Managementof progressing Myelodysplastic Syndrome (MDS) represents a very difficult task for clinicians. While targeted therapy with Lenalidomide (LEN) is administered at low-risk phase and is primarily effective in patients with deletion of chromosome 5q, it is largely ineffective upon progression at High-Risk (HR) MDS phase characterized by accumulation of adverse somatic mutations involving the tumor suppressor protein TP53. LEN therapy is not administered to MDS-progressing patients. However, it may be of clinical benefit if LEN could prolong the Azacitidine (AZA)-mediated response that is often complicated by AZA-resistance. We herein present longitudinal data from MDS del(5q) patient that progressed to HR-MDS EB1 with red blood cell transfusion dependency. While administration AZA induced the Complete marrow Response (mCR) the switch to LEN therapy repelled the progression-prone sub clones characterized by adverse somatic mutations and restored hematology parameters.
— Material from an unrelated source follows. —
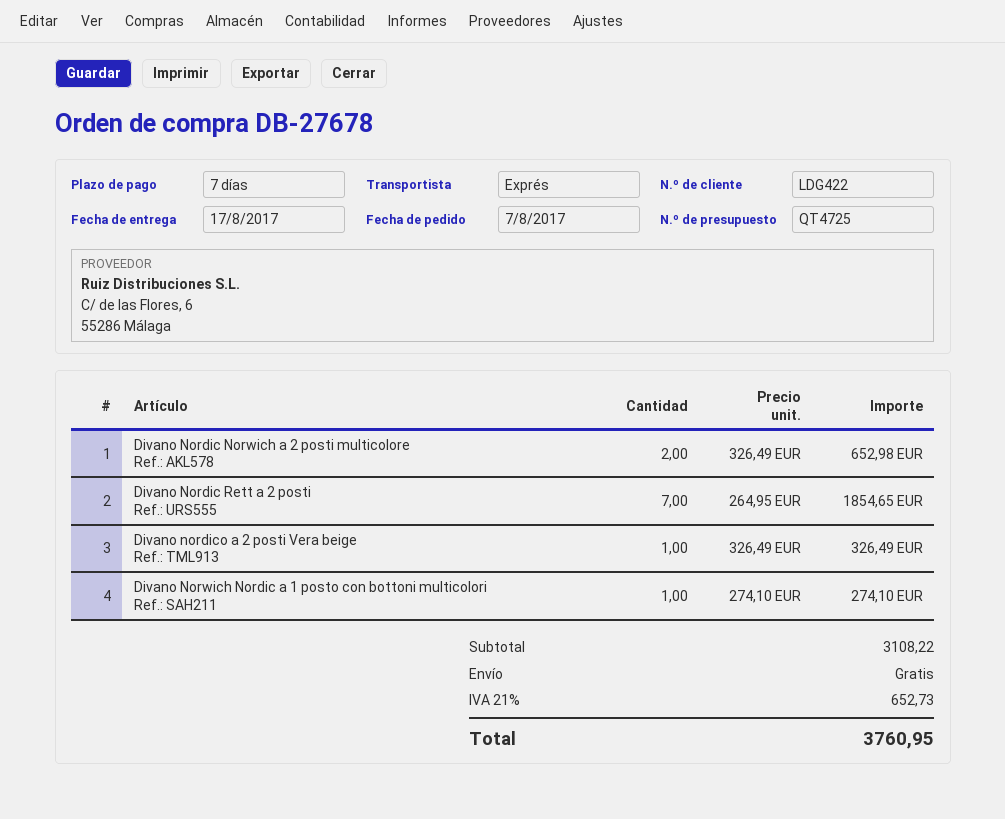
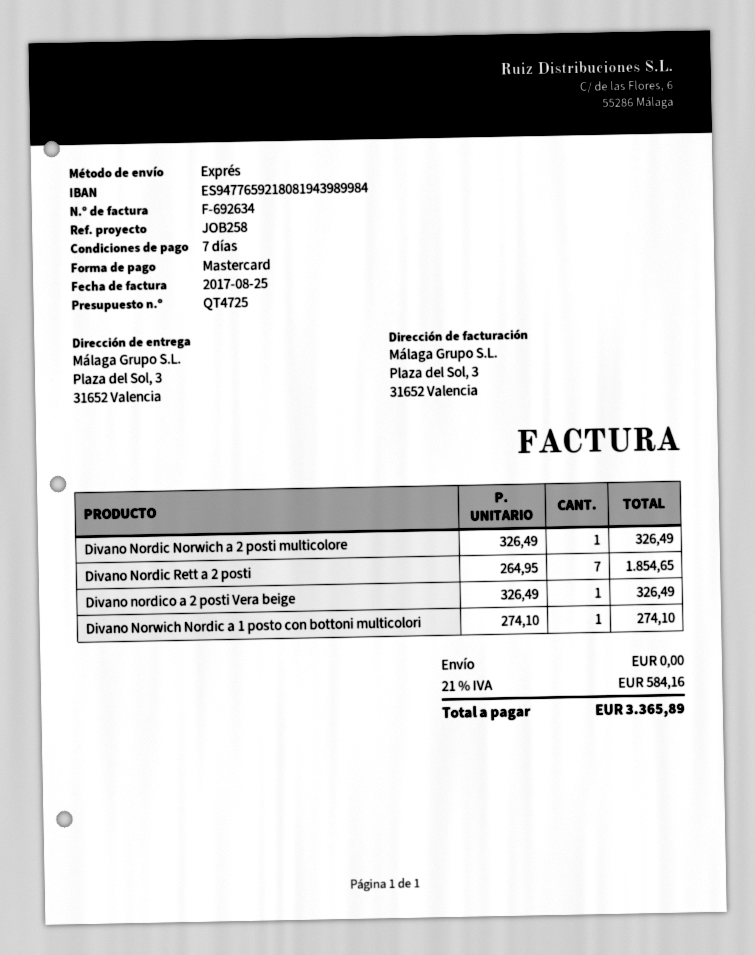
Divano Nordic Norwich a 2 posti multicolore: 2 x 326.49 = 652.98 -> 1 x 326.49 = 326.49
tax: 21% = 652.73 -> 21% = 584.16
total: 3760.95 -> 3365.89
MDS progression is often associated with the accumulation of genetic aberrations that allow high survival properties for myeloblast outgrowth. In MDS subtype characterized by chromosome 5q deletion, the sensitivity to LEN treatment may lead to red blood cell recovery of transfusion-dependent anemia. LEN therapy induces tumor-specific cell lethality via Cereblon-dependent degradation of haplodeficient proteins encoded within the commonly deleted region at chromosome 5q. In non-del(5q) MDS, LEN sensitivity was documented to enhance the Erythropoietin (EPO) receptor-initiated transcriptional response. Monitoring of cytogenetic aberrations by FISH and nucleotide variants by NGS provides useful data for assessment of clinical outcomes example includes a study showing that non-del(5q) ancestral clones containing a distinct pattern of mutations may expanded over time on LEN. Inversely, loss of LEN sensitivity may lead to re-expansion of del(5q) clone with transient sensitivity to DNA-methylation inhibitor AZA. Despite the promising potential of AZA and LEN therapy to block progression in HR-MDS and to induce complete remission, the AZA-based combinations had similar response rate (ORR) to AZA alone (Sekeres, Othus et al. 2017). The del(5q) MDS patients may progress to HR-MDS, which is indicated for AZA therapy. Since this process has been in some patients associated with mutations of tumor suppressor TP53, the response to AZA may be limited.